The build system runs tests in an isolated directory where only files listed as data are available. Thus, if a binary/library/test needs some files to run, specify them (or a build rule containing them) in data. For example:

# I need a config file from a directory named env:
java_binary(
    name = "setenv",
    ...
    data = [":env/default_env.txt"],
)

# I need test data from another directory
sh_test(
    name = "regtest",
    srcs = ["regtest.sh"],
    data = [
        "//data:file1.txt",
        "//data:file2.txt",
        ...
    ],
)

These files are available using the relative path path/to/data/file.
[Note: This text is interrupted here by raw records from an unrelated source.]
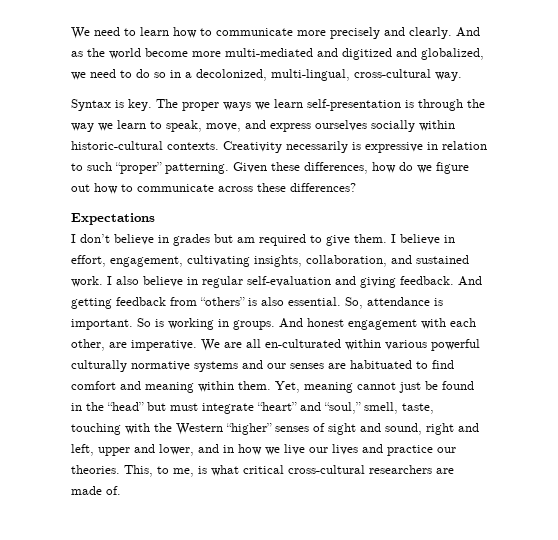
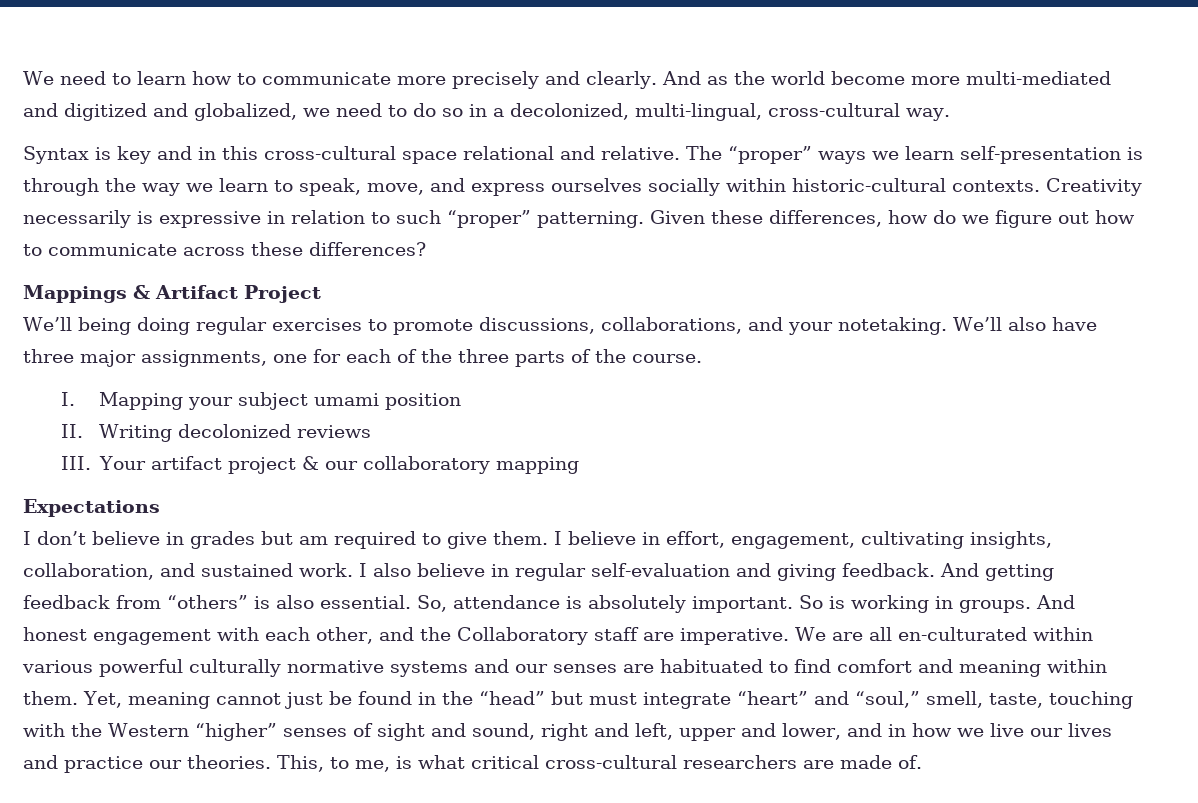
- Syntax is key. The proper ways we learn self-presentation is through the way we learn to speak, move, and express ourselves socially within historic-cultural contexts.
+ Syntax is key and in this cross-cultural space relational and relative. The “proper” ways we learn self-presentation is through the way we learn to speak, move, and express ourselves socially within historic-cultural contexts.
+ Mappings & Artifact Project
+ We’ll being doing regular exercises to promote discussions, collaborations, and your notetaking. We’ll also have three major assignments, one for each of the three parts of the course.
+ I. Mapping your subject umami position
+ II. Writing decolonized reviews
+ III. Your artifact project & our collaboratory mapping
- So, attendance is important.
+ So, attendance is absolutely important.
- And honest engagement with each other, are imperative.
+ And honest engagement with each other, and the Collaboratory staff are imperative.

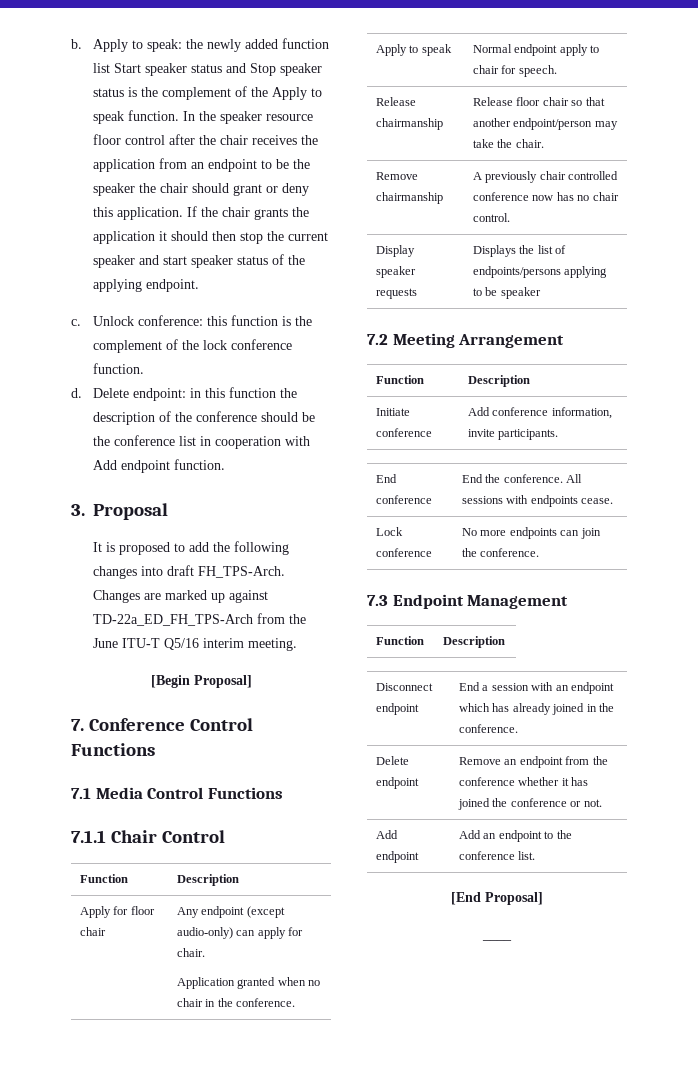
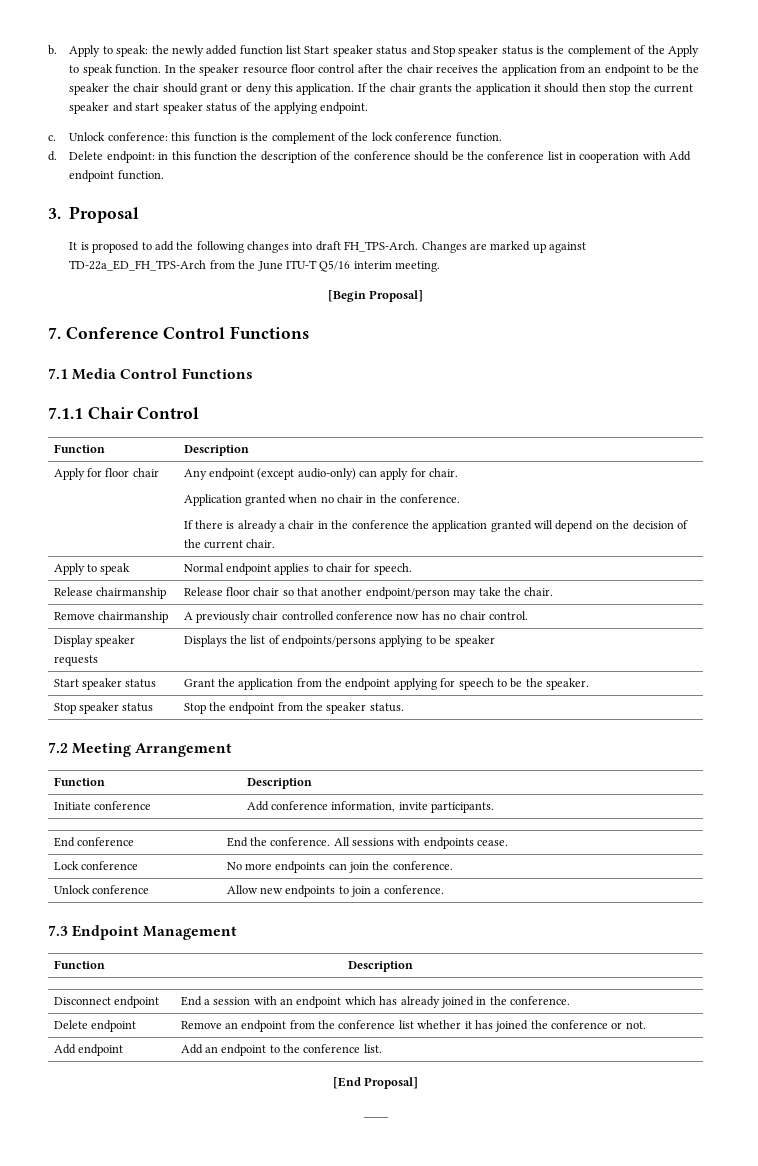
+ If there is already a chair in the conference the application granted will depend on the decision of the current chair.
- Apply to speak | Normal endpoint apply to chair for speech.
+ Apply to speak | Normal endpoint applies to chair for speech.
+ Start speaker status | Grant the application from the endpoint applying for speech to be the speaker.
+ Stop speaker status | Stop the endpoint from the speaker status.
+ Unlock conference | Allow new endpoints to join a conference.
- Delete endpoint | Remove an endpoint from the conference whether it has joined the conference or not.
+ Delete endpoint | Remove an endpoint from the conference list whether it has joined the conference or not.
In tests, you can refer to these files by joining the paths of the test's source directory and the workspace-relative path, for example, ${TEST_SRCDIR}/workspace/path/to/data/file.

Using labels to reference directories

As you look over our BUILD files, you might notice that some data labels refer to directories. These labels end with /. or / like these examples, which you should not use:

Not recommendeddata = ["//data/regression:unittest/."]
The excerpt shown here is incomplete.